» Directions:
Write out only the lines running from the one that contains "ABD EL KADER" to the end of the material, both ends included.

****************************************

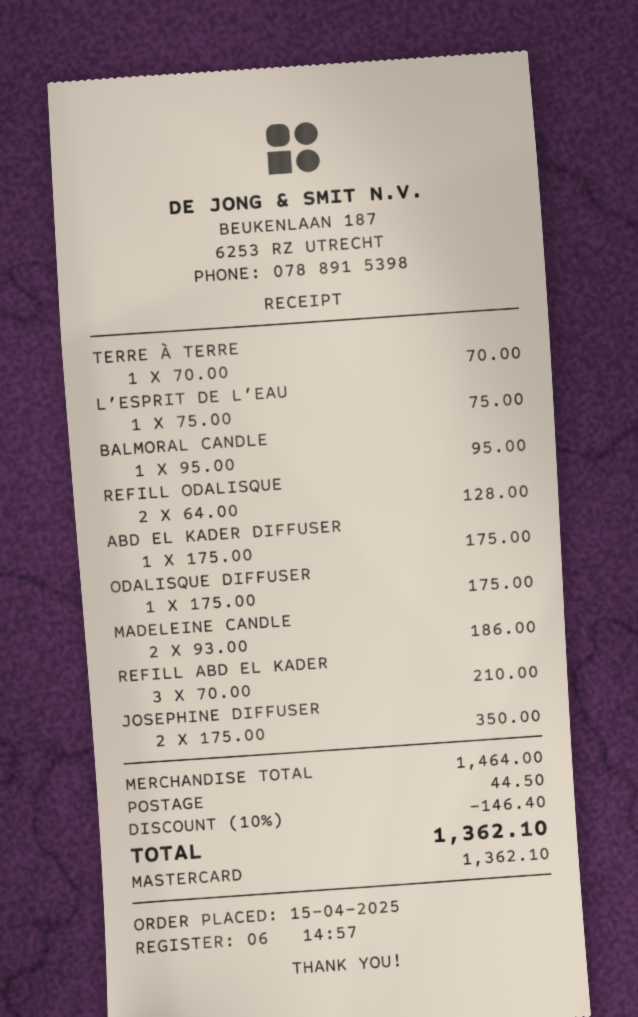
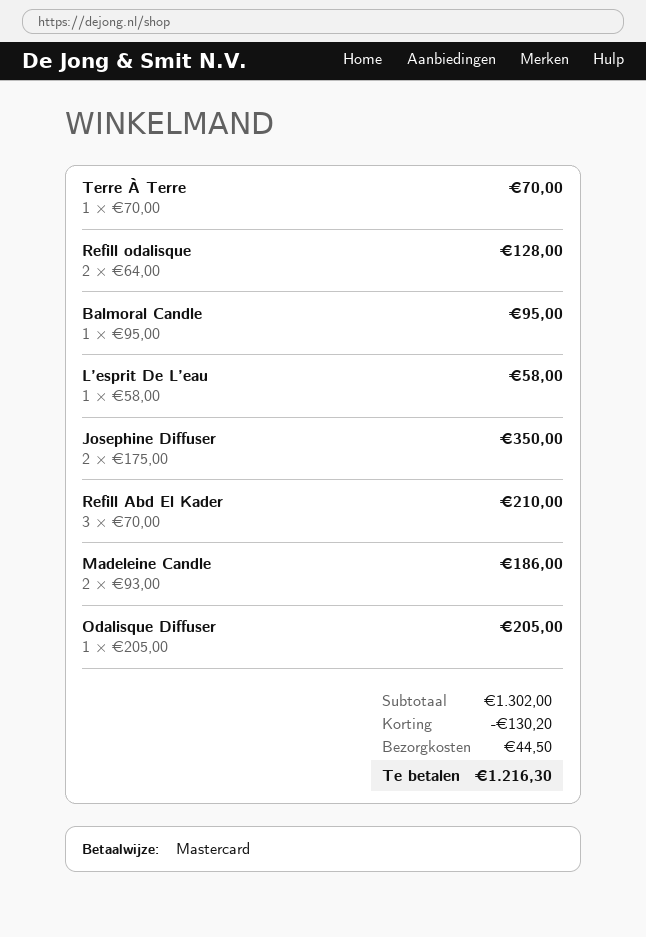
L’ESPRIT DE L’EAU: 1 x 75.00 = 75.00 -> 1 x 58.00 = 58.00
ABD EL KADER DIFFUSER: 1 x 175.00 = 175.00 -> none
ODALISQUE DIFFUSER: 1 x 175.00 = 175.00 -> 1 x 205.00 = 205.00
subtotal: 1464.00 -> 1302.00
discount: 146.40 -> 130.20
total: 1362.10 -> 1216.30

****************************************

» Response:
ABD EL KADER DIFFUSER: 1 x 175.00 = 175.00 -> none
ODALISQUE DIFFUSER: 1 x 175.00 = 175.00 -> 1 x 205.00 = 205.00
subtotal: 1464.00 -> 1302.00
discount: 146.40 -> 130.20
total: 1362.10 -> 1216.30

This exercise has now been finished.